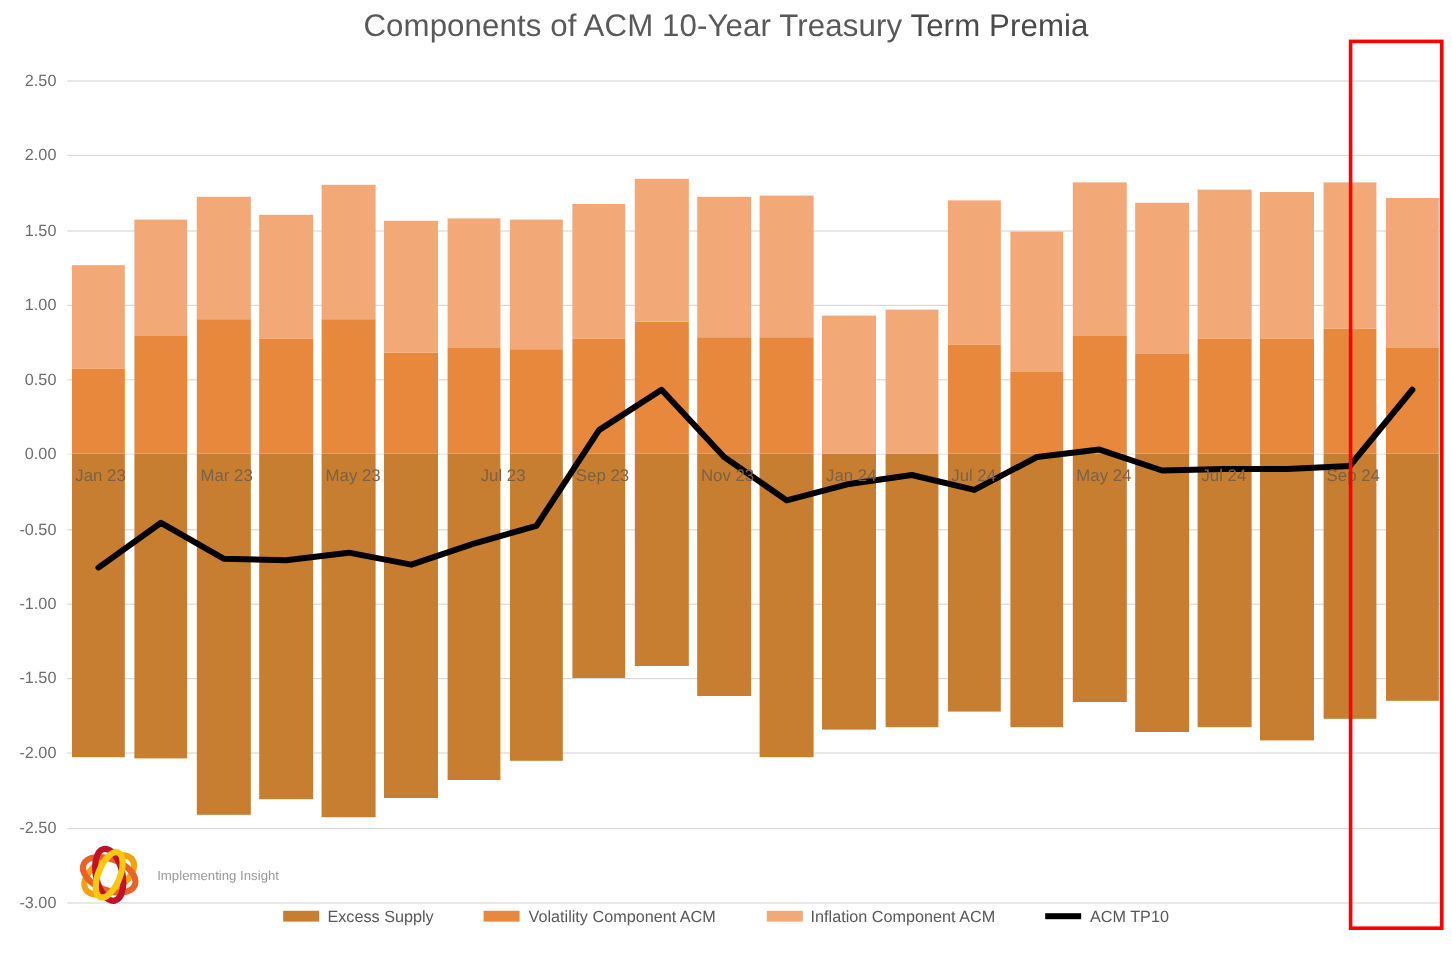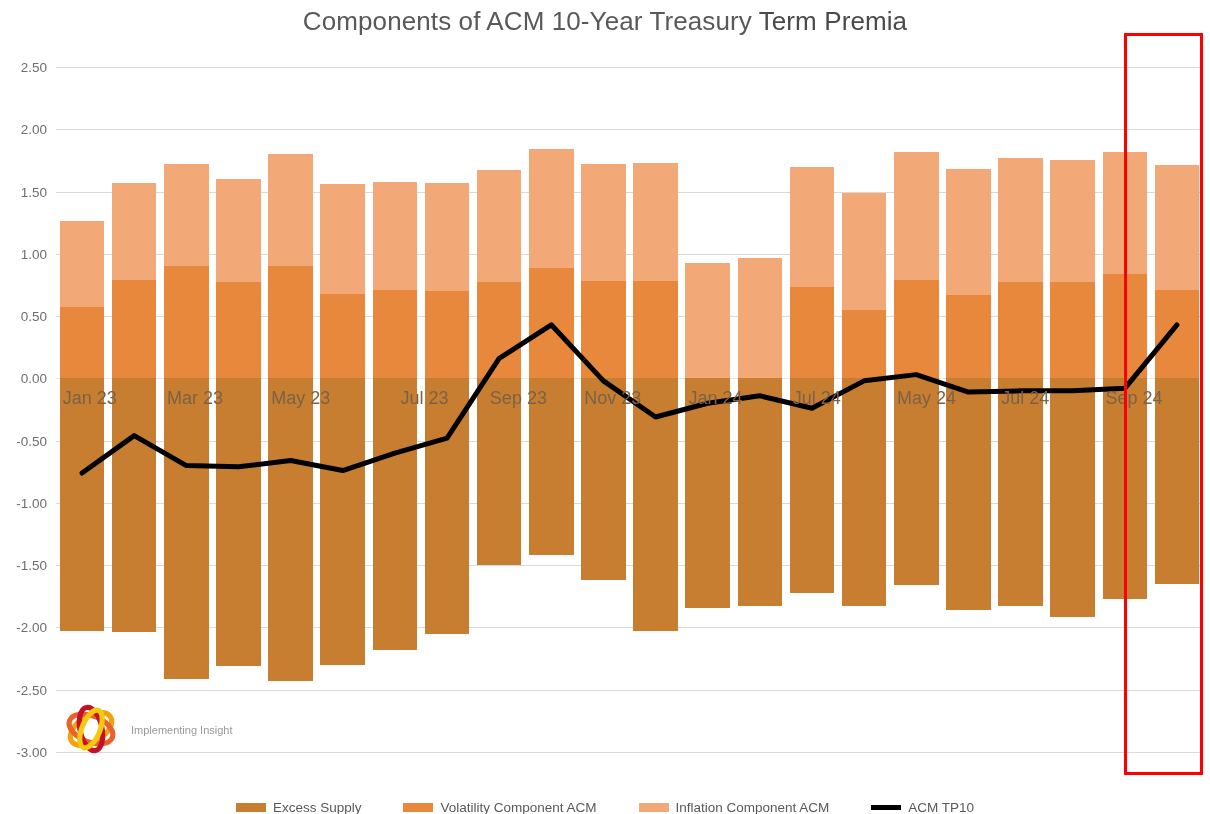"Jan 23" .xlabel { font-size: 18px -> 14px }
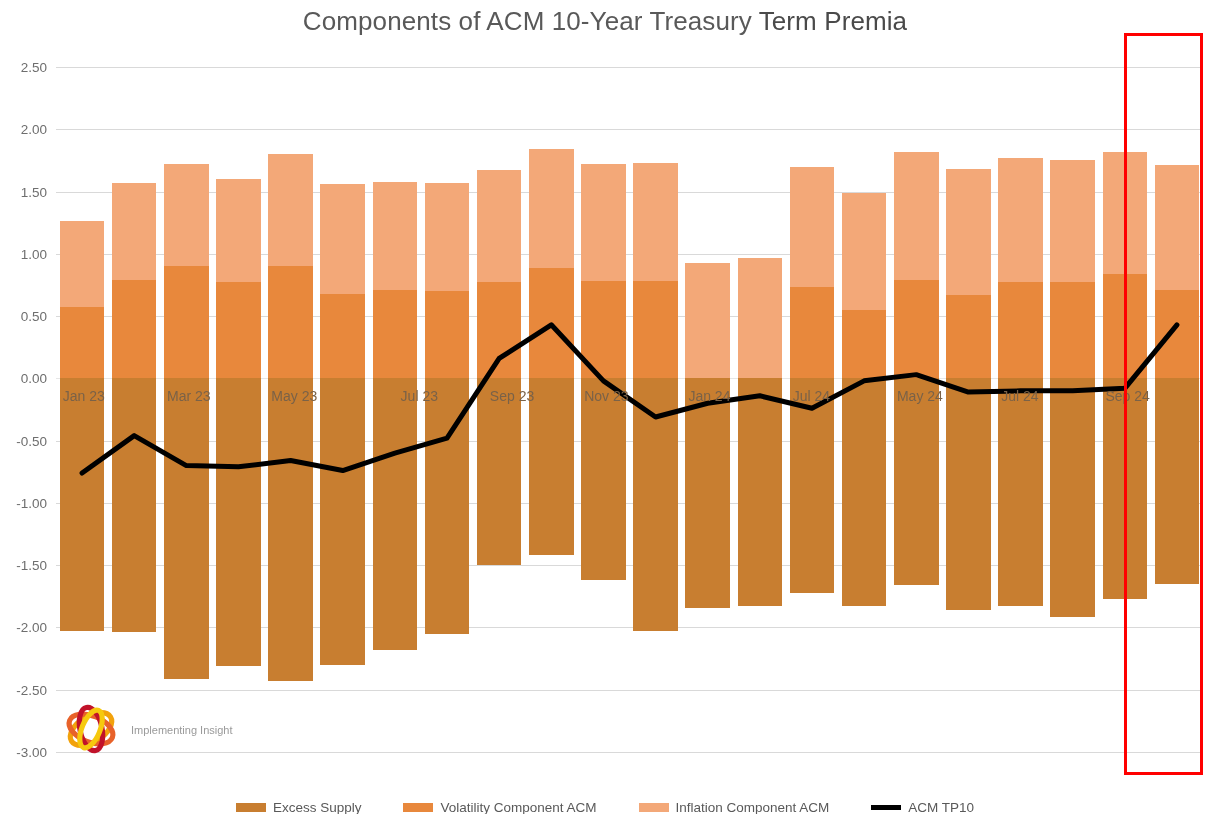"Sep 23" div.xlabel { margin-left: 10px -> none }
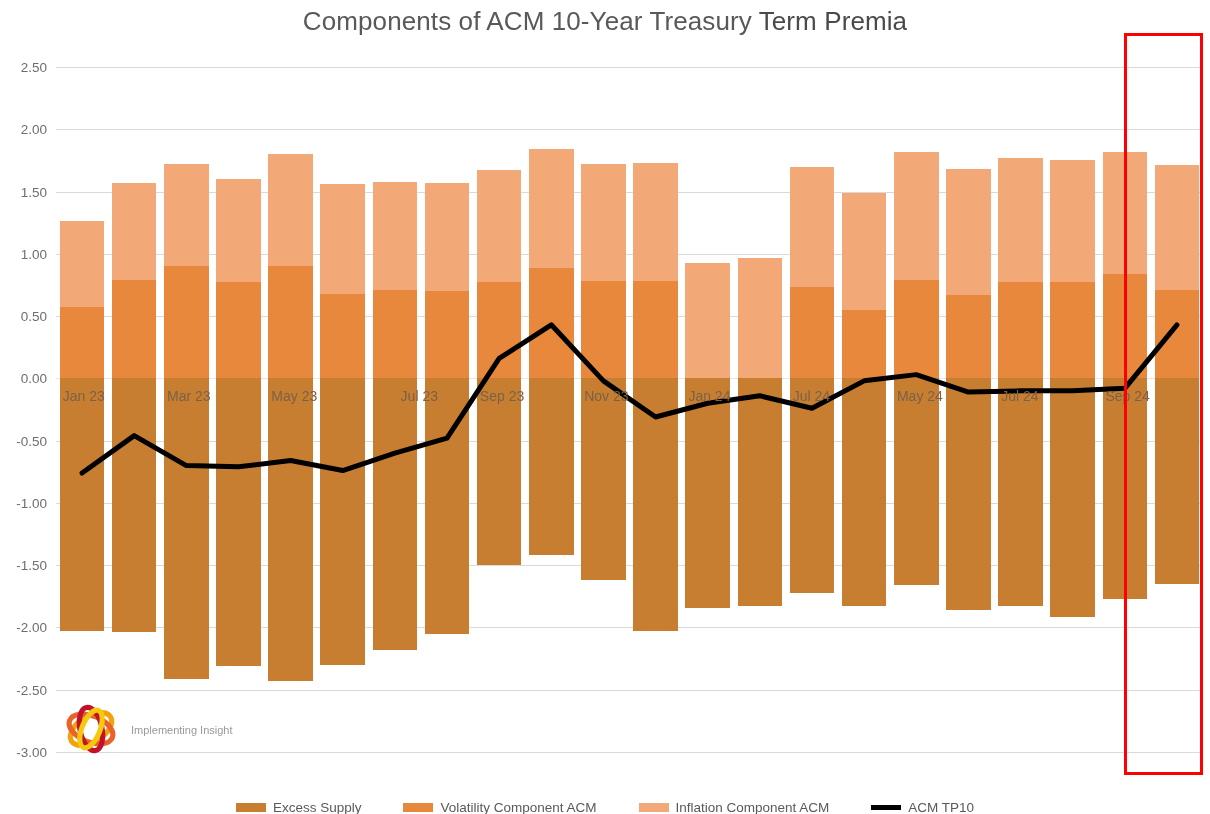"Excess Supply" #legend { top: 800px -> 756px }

_ _ _ _ _

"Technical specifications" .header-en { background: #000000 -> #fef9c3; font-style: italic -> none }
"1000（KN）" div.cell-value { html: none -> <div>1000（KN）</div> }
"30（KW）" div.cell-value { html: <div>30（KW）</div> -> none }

_ _ _ _ _

### Task
Quote the listing above, but only from the line that shows "background: #000000 ->" through the line that shows "html: <div>30（KW）</div> ->".

### The answer
"Technical specifications" .header-en { background: #000000 -> #fef9c3; font-style: italic -> none }
"1000（KN）" div.cell-value { html: none -> <div>1000（KN）</div> }
"30（KW）" div.cell-value { html: <div>30（KW）</div> -> none }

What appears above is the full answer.